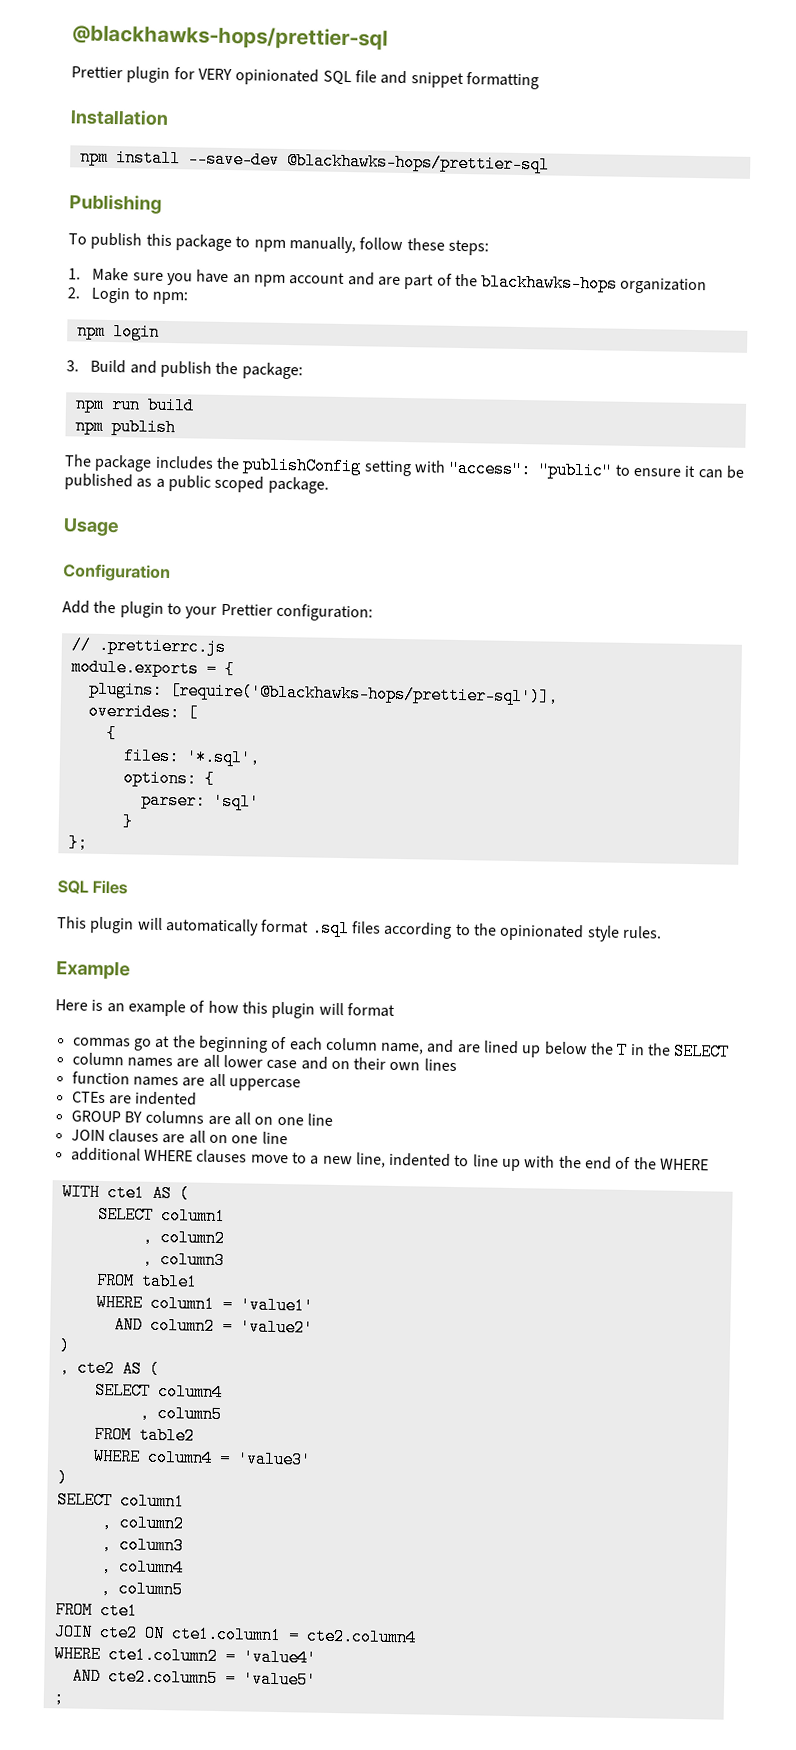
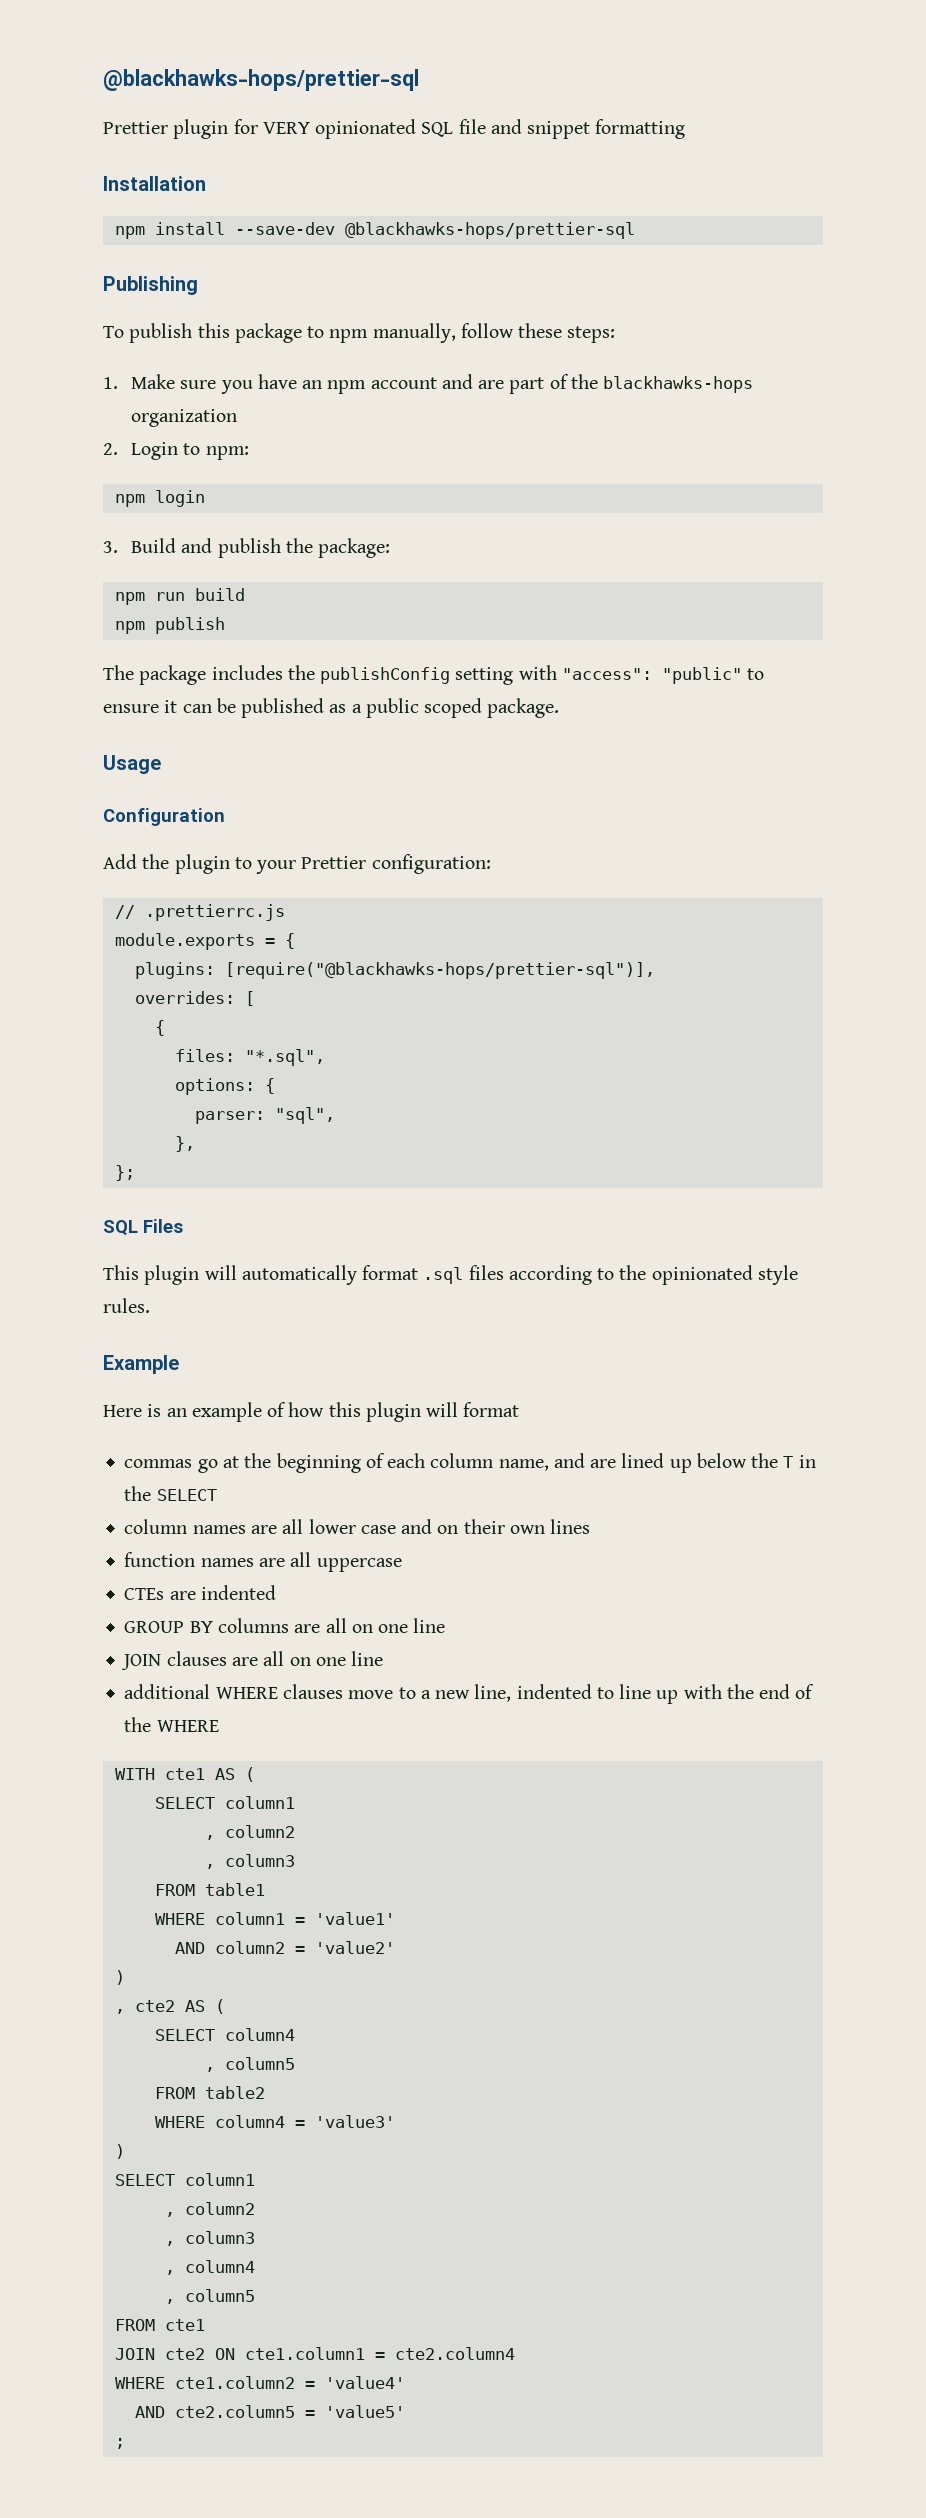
- plugins: [require('@blackhawks-hops/prettier-sql')],
+ plugins: [require("@blackhawks-hops/prettier-sql")],
- files: '*.sql',
+ files: "*.sql",
- parser: 'sql'
- }
+ parser: "sql",
+ },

|---|

EXERCISE PROMPT: For each line of the material that contains "require", return a copy.

SOLUTION TO THE PROBLEM:
- plugins: [require('@blackhawks-hops/prettier-sql')],
+ plugins: [require("@blackhawks-hops/prettier-sql")],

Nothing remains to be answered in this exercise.